--- START ---

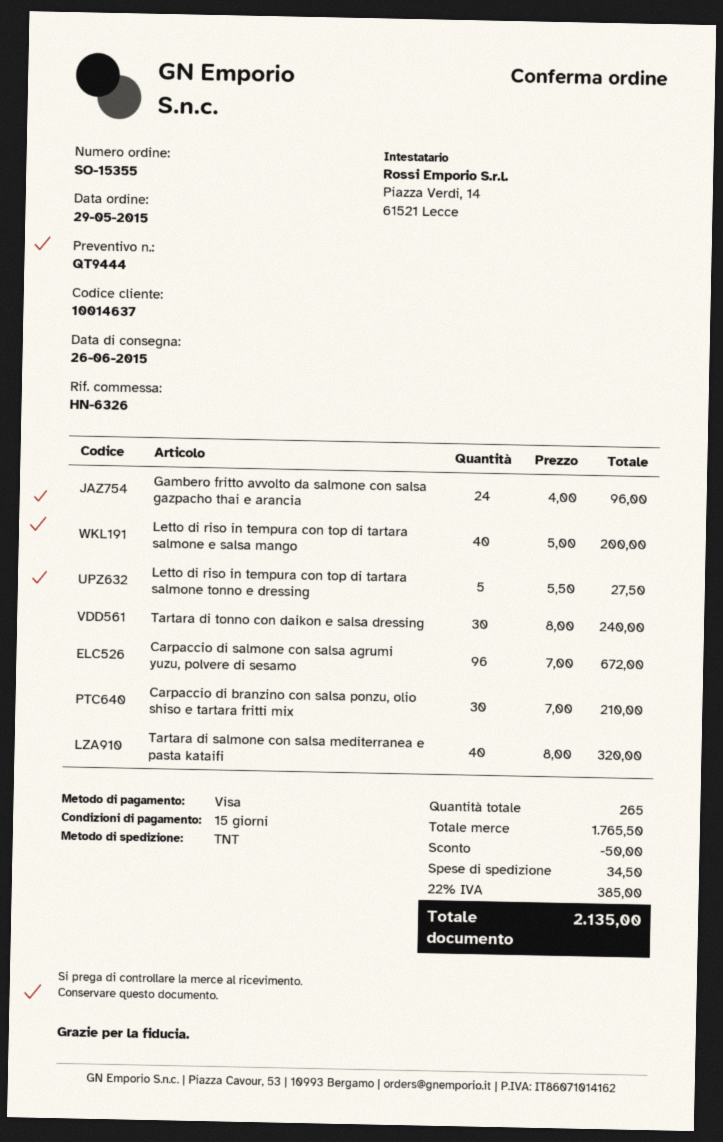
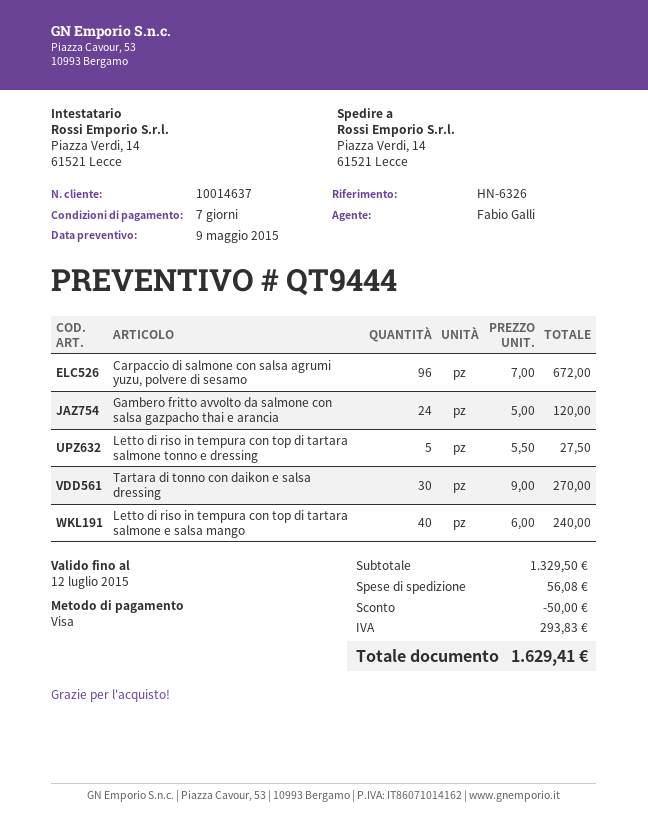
payment terms: 15 days -> 7 days
Gambero fritto avvolto da salmone con salsa gazpacho thai e arancia: 24 x 4.00 = 96.00 -> 24 x 5.00 = 120.00
Letto di riso in tempura con top di tartara salmone e salsa mango: 40 x 5.00 = 200.00 -> 40 x 6.00 = 240.00
Tartara di tonno con daikon e salsa dressing: 30 x 8.00 = 240.00 -> 30 x 9.00 = 270.00
Carpaccio di branzino con salsa ponzu, olio shiso e tartara fritti mix: 30 x 7.00 = 210.00 -> none
Tartara di salmone con salsa mediterranea e pasta kataifi: 40 x 8.00 = 320.00 -> none
subtotal: 1765.50 -> 1329.50
shipping: 34.50 -> 56.08
tax: 385.00 -> 293.83
total: 2135.00 -> 1629.41

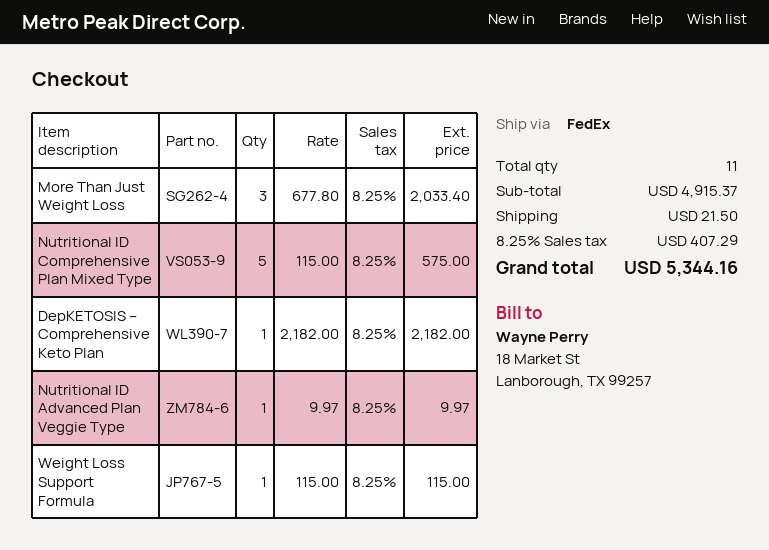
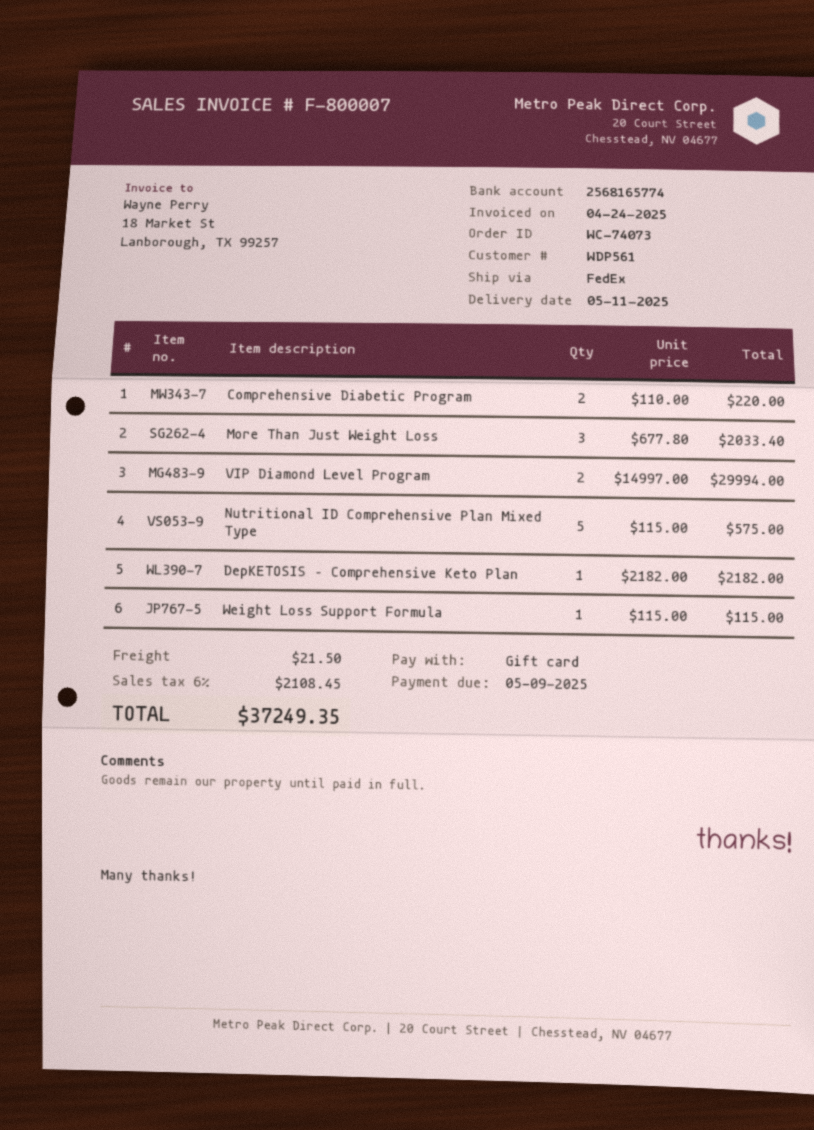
Nutritional ID Advanced Plan Veggie Type: 1 x 9.97 = 9.97 -> none
Comprehensive Diabetic Program: none -> 2 x 110.00 = 220.00
VIP Diamond Level Program: none -> 2 x 14997.00 = 29994.00
tax: 8.25% = 407.29 -> 6% = 2108.45
total: 5344.16 -> 37249.35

--- END ---

- _Work request_
Reply with exactly the lines from the one containing "Nutritional ID Advanced" to the last line of the material, inclusive, and with nothing more.

- _Result_
Nutritional ID Advanced Plan Veggie Type: 1 x 9.97 = 9.97 -> none
Comprehensive Diabetic Program: none -> 2 x 110.00 = 220.00
VIP Diamond Level Program: none -> 2 x 14997.00 = 29994.00
tax: 8.25% = 407.29 -> 6% = 2108.45
total: 5344.16 -> 37249.35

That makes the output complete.